From 1dffd0ee88c1f966ba235ea71a1e88a772604a85 Mon Sep 17 00:00:00 2001
From: Alvin Noe Ladines <ladinesalvinnoe@gmail.com>
Date: Wed, 17 Apr 2024 13:04:58 +0000
Subject: [PATCH] Fix HDF5 ref docs

Changelog: Fixed
---
 docs/howto/customization/hdf5.md | 68 ++++++++++++++++----------------
 docs/howto/overview.md           |  2 +-
 mkdocs.yml                       |  2 +-
 nomad/datamodel/hdf5.py          |  3 +-
 4 files changed, 36 insertions(+), 39 deletions(-)

diff --git a/docs/howto/customization/hdf5.md b/docs/howto/customization/hdf5.md
index 40a49f6326..71783e7dac 100644
--- a/docs/howto/customization/hdf5.md
+++ b/docs/howto/customization/hdf5.md
@@ -1,6 +1,6 @@
-# How to handle large quantities with HDF5
+# How to use HDF5 to handle large quantities
 
-The NOMAD schemas and processed data system is designed to describe and manage
+The NOMAD schemas and processed data system are designed to describe and manage
 intricate hierarchies of connected data. This is ideal for metadata and lots of small
 data quantities, but does not work for large quantities. Quantities are atomic and
 are always managed as a whole; there is currently no functionality to stream or
@@ -8,27 +8,26 @@ splice large quantities. Consequently, tools that produce or work with such data
 cannot scale.
 
 To address the issue, the option to use auxiliary storage systems optimized for large
-data is implemented. In the following we discuss two ways to write large datasets to HDF5.
-The first is the use of the quantity type `HDF5Reference` and second is the addition of
-quantity annotation.
+data is implemented. In the following we discuss two quantity types to enable the writing
+of large datasets to HDF5: `HDF5Reference` and `HDF5Dataset`. These are defined in
+`nomad.datamodel.hdf5`.
 
 ## HDF5Reference
 
 HDF5Reference is a metainfo quantity type intended to reference datasets in external raw
-HDF5 files.
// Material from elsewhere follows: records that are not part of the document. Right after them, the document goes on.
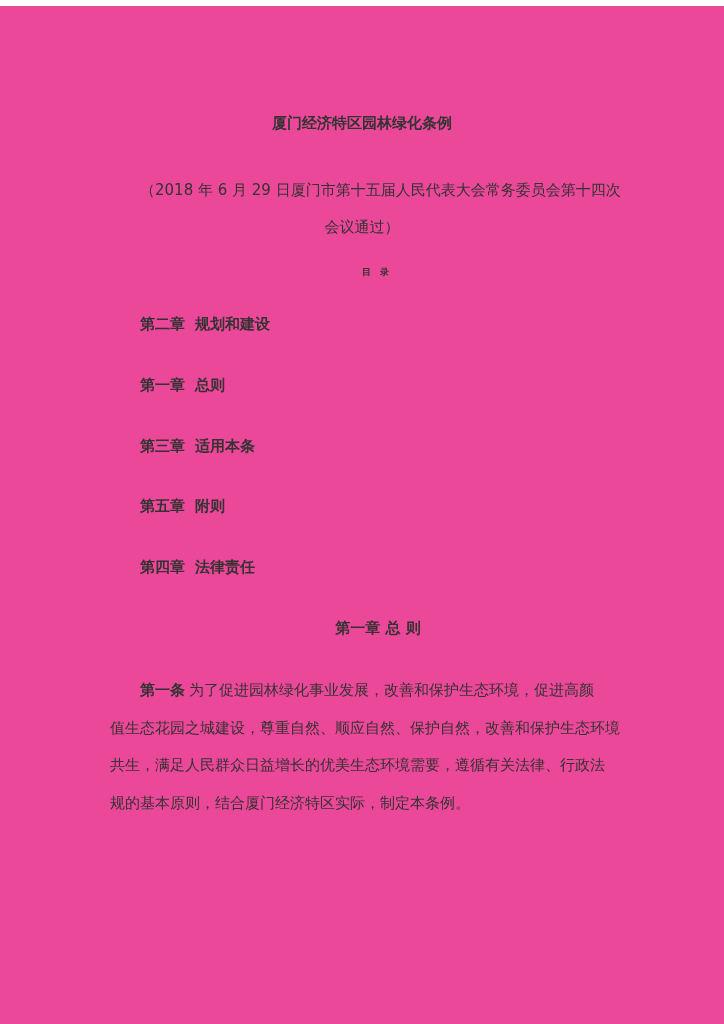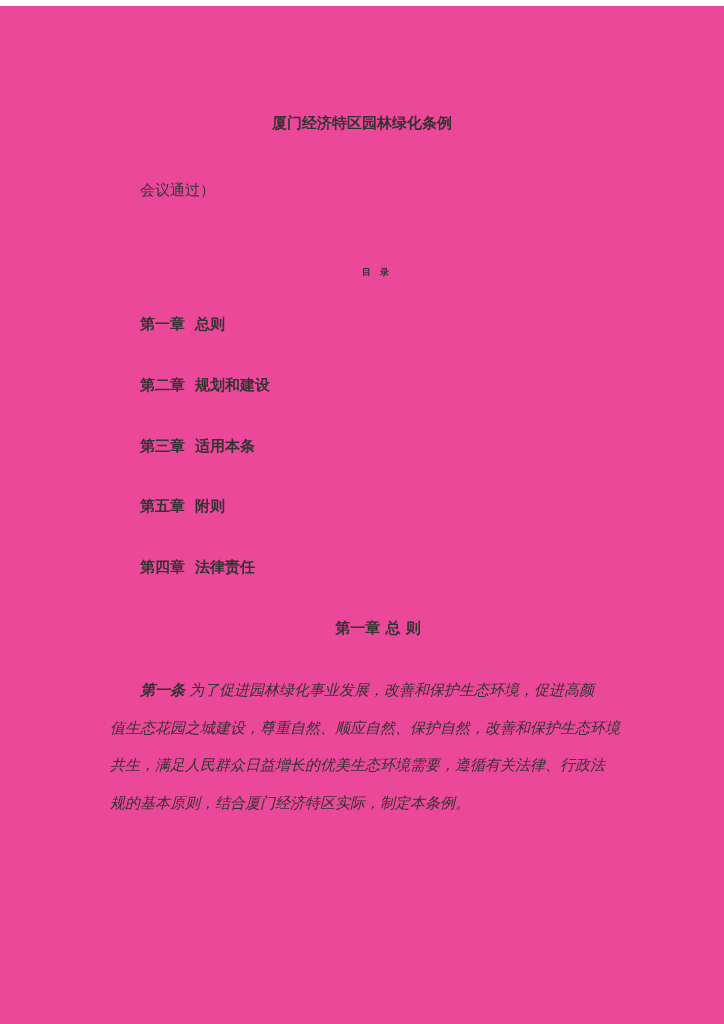"（2018 年 6 月 29" span.l1 { html: none -> <span>（2018 年 6 月 29 日厦门市第十五届人民代表大会常务委员会第十四次</span> }
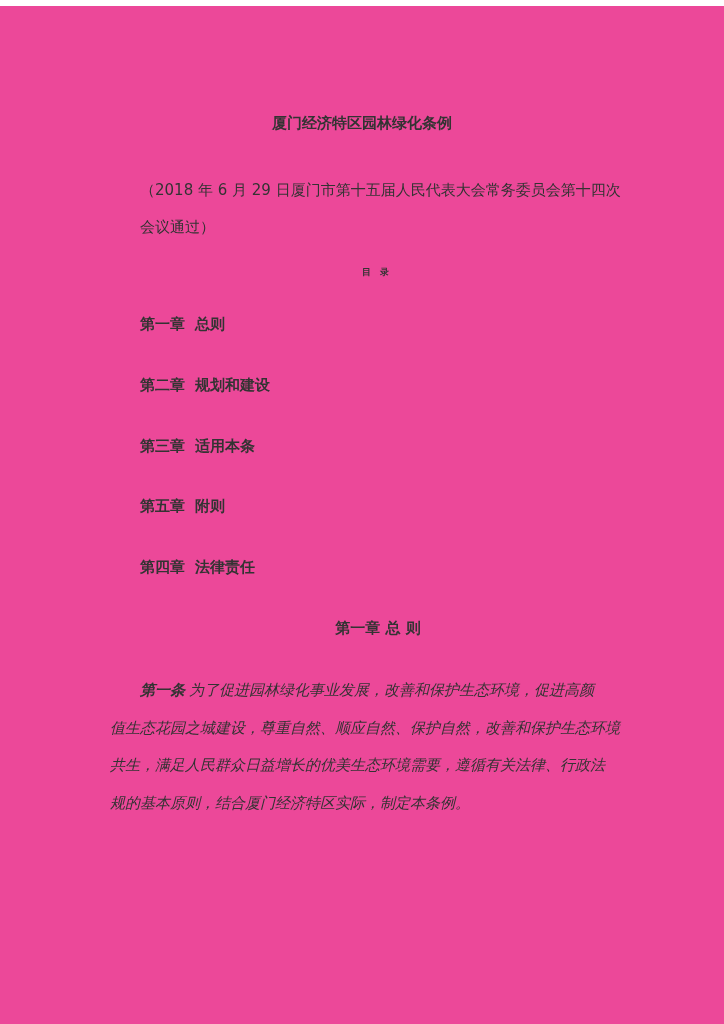"会议通过）" .subtitle .l2 { text-align: left -> center }
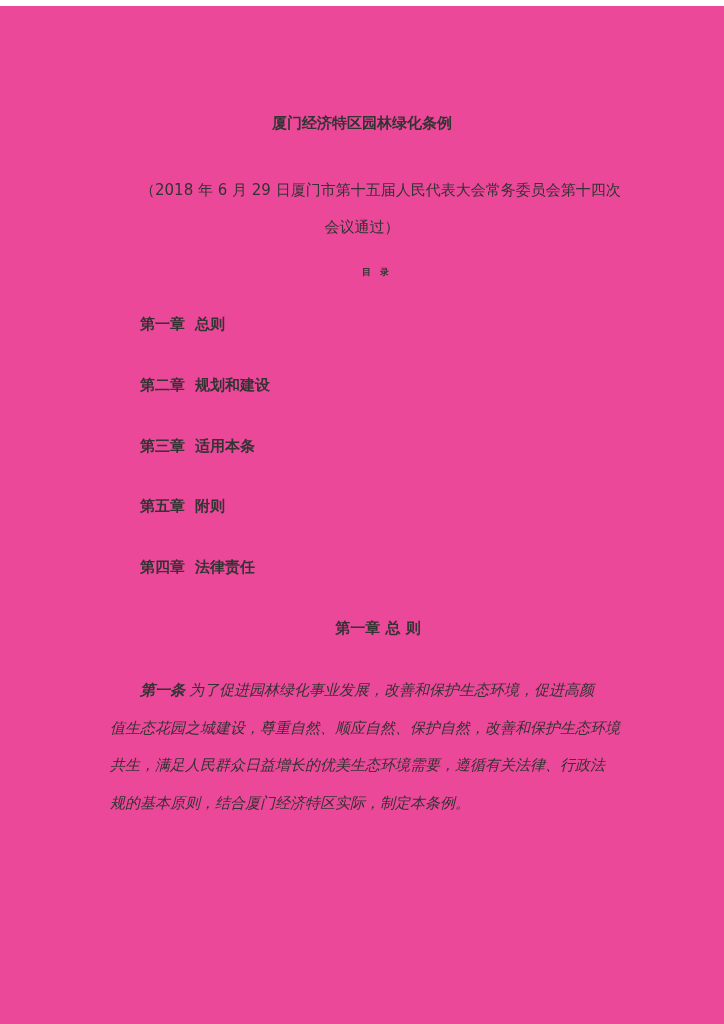"第一章 总则" li { order: before "第二章 规划和建设" -> after "第二章 规划和建设" }
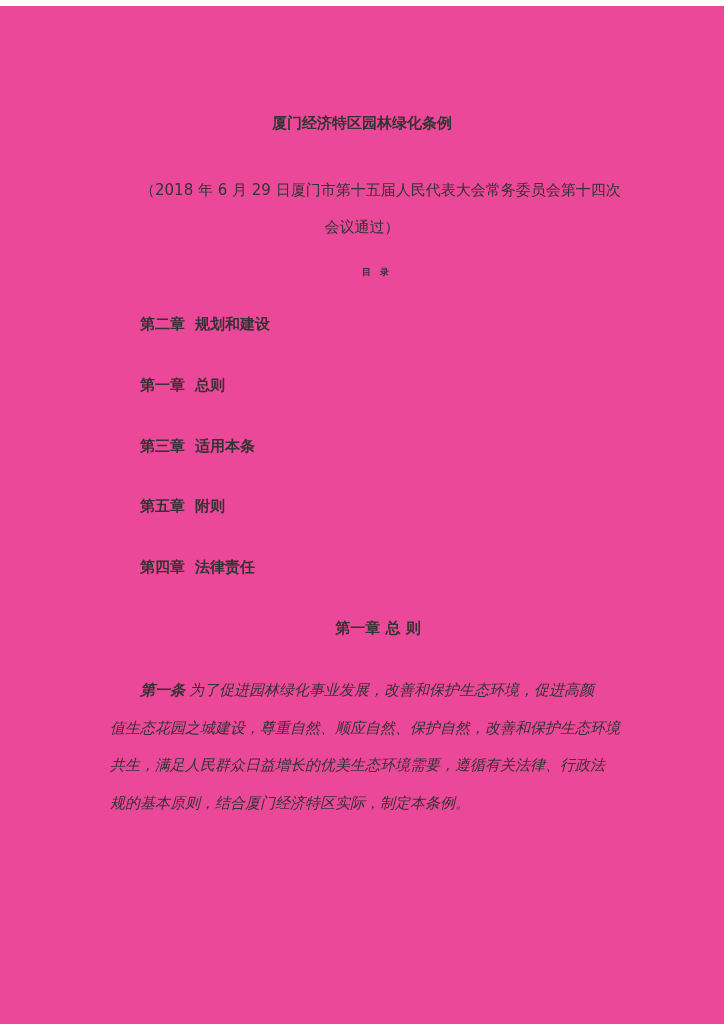"第一条 为了促进园林绿化事业发展，改善和保护生态环境，促进高颜" .article { font-style: italic -> none }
This can also be used to write large data into an HDF5 file following the
-structure of the nomad archive. In following example schema, we define two HDF5Reference
-quantities to illustrate these functionalities.
+HDF5 files. It is assumed that the dataset exists in an HDF5 file and the reference
+is assigned to this quantity. Static methods to read from and write to an HDF5 file are
+implemented. The following example illustrates how to use these.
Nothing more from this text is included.